The pyramid is long gone, replaced years ago by a plate that continues to be fine-tuned every 5 years.
The new Dietary Guidelines for Americans 2015-2020 are not without controversy, but in general, they confirm what many people with diabetes have known for some time. They emphasize a lifetime of good choices.
What advice can you take from the new guidelines?1
- Enjoy your coffee. Moderate coffee intake is no longer on the naughty list. Just don't go crazy with the sugar and cream.
- Seek healthier fats. The guidelines continue to recommend limiting saturated and trans fats, but acknowledge some of the new learning about fats from olive and other plant-based oils, avocados, nuts and other healthy sources. These mono- and polyunsaturated fats contribute vitamin E and essential fatty acids—and can help you feel full, which may help limit overeating.
- Reduce added sugar. As you manage your numbers, you're probably aware of how much added sugar is in many of the foods we eat. But not everyone is as plugged in, and many people don't realize that they can be getting more than 22 teaspoons of added sugar a day2—not the sugar that occurs naturally in, say, bananas and rice, just what's added to beverages, snacks and sweets. Whether you have diabetes or not, cutting down on those wherever possible is a big step forward.
- Think more about what to eat—and less about what not to eat. For example, the new advice doesn't recommend a limit on dietary cholesterol or total fat. But that isn't the same as a license to eat high-cholesterol or high-fat foods. Instead, it's a call to think more about what to put in your body. The idea is to motivate an overall shift toward colorful vegetables and fruits, whole grains and lean protein.

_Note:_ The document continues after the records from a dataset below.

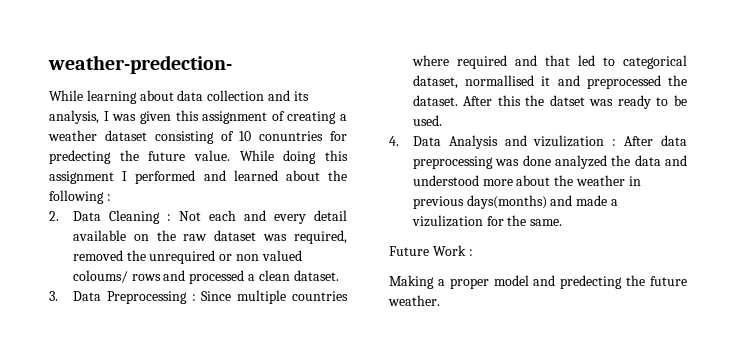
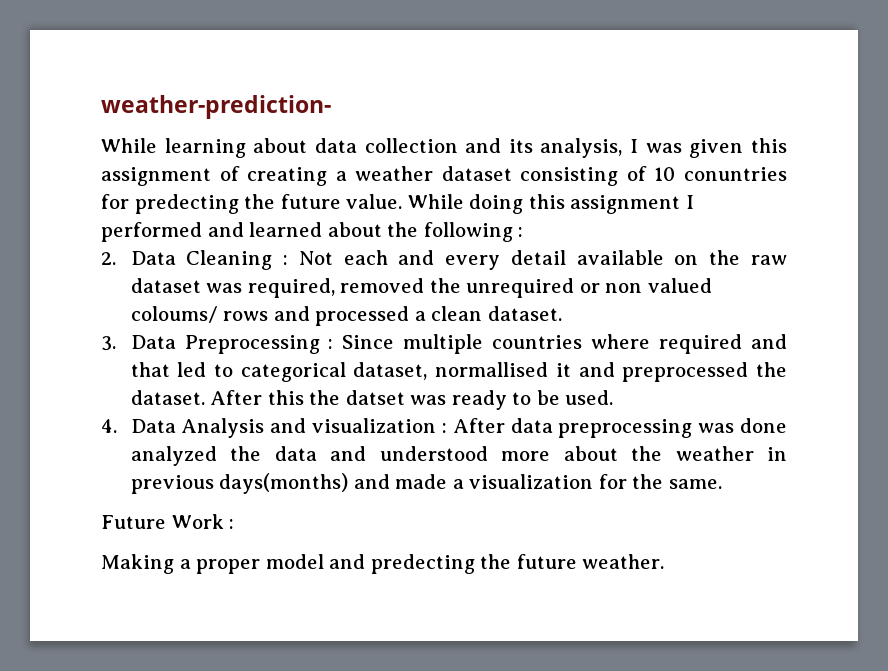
- weather-predection-
+ weather-prediction-
- 4. Data Analysis and vizulization : After data preprocessing was done analyzed the data and understood more about the weather in previous days(months) and made a vizulization for the same.
+ 4. Data Analysis and visualization : After data preprocessing was done analyzed the data and understood more about the weather in previous days(months) and made a visualization for the same.

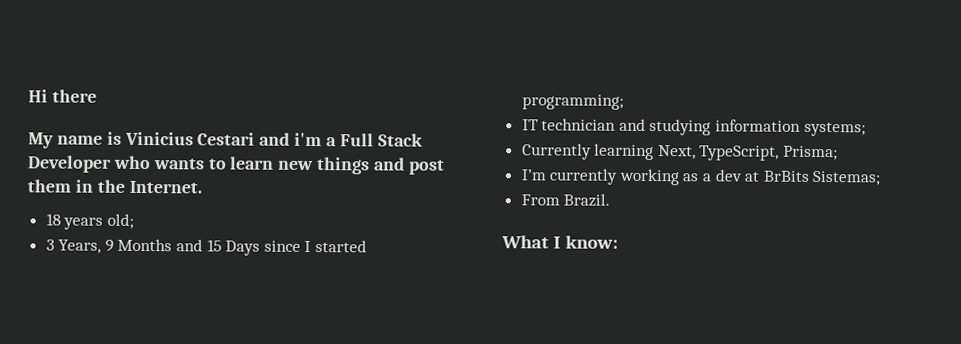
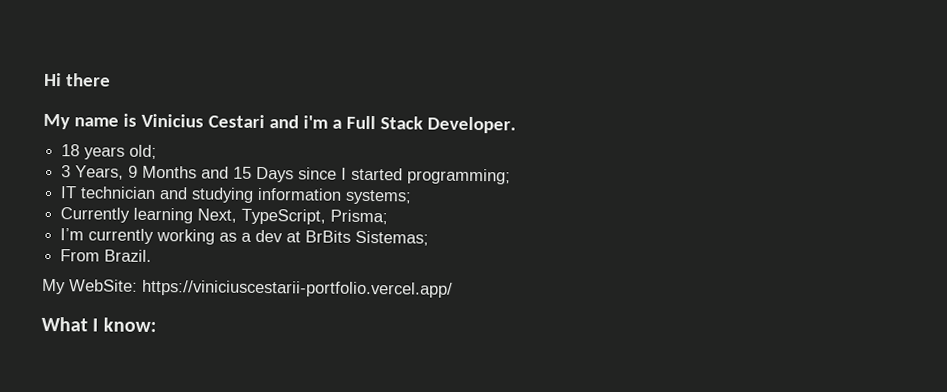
- My name is Vinicius Cestari and i'm a Full Stack Developer who wants to learn new things and post them in the Internet.
+ My name is Vinicius Cestari and i'm a Full Stack Developer.
+ My WebSite: https://viniciuscestarii-portfolio.vercel.app/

Interestingly, none of this is too far from recommendations made in 1902, which said, "Unless care is exercised in selecting food, a diet may result which is one-sided or badly balanced...the evils of overeating may not be felt at once, but sooner or later they are sure to appear."3
1Health.gov. Dietary guidelines for Americans 2015-2010. Available at: http://health.gov/dietaryguidelines/2015/guidelines/executive-summary/. Accessed April 30, 2016.
2NPR. New dietary guidelines crack down on sugar. But red meat gets a pass. Available at: http://www.npr.org/sections/thesalt/2016/01/07/462160303/new-dietary-gui.... Accessed April 30, 2016.
3Davis C and Saltos E. Dietary recommendations and how they have changed over time. In: Frazão E, ed. America's Eating Habits: Changes and Consequences. USDA; 1999. Available at: http://www.ers.usda.gov/media/91022/aib750b_1_.pdf. Accessed April 30, 2016.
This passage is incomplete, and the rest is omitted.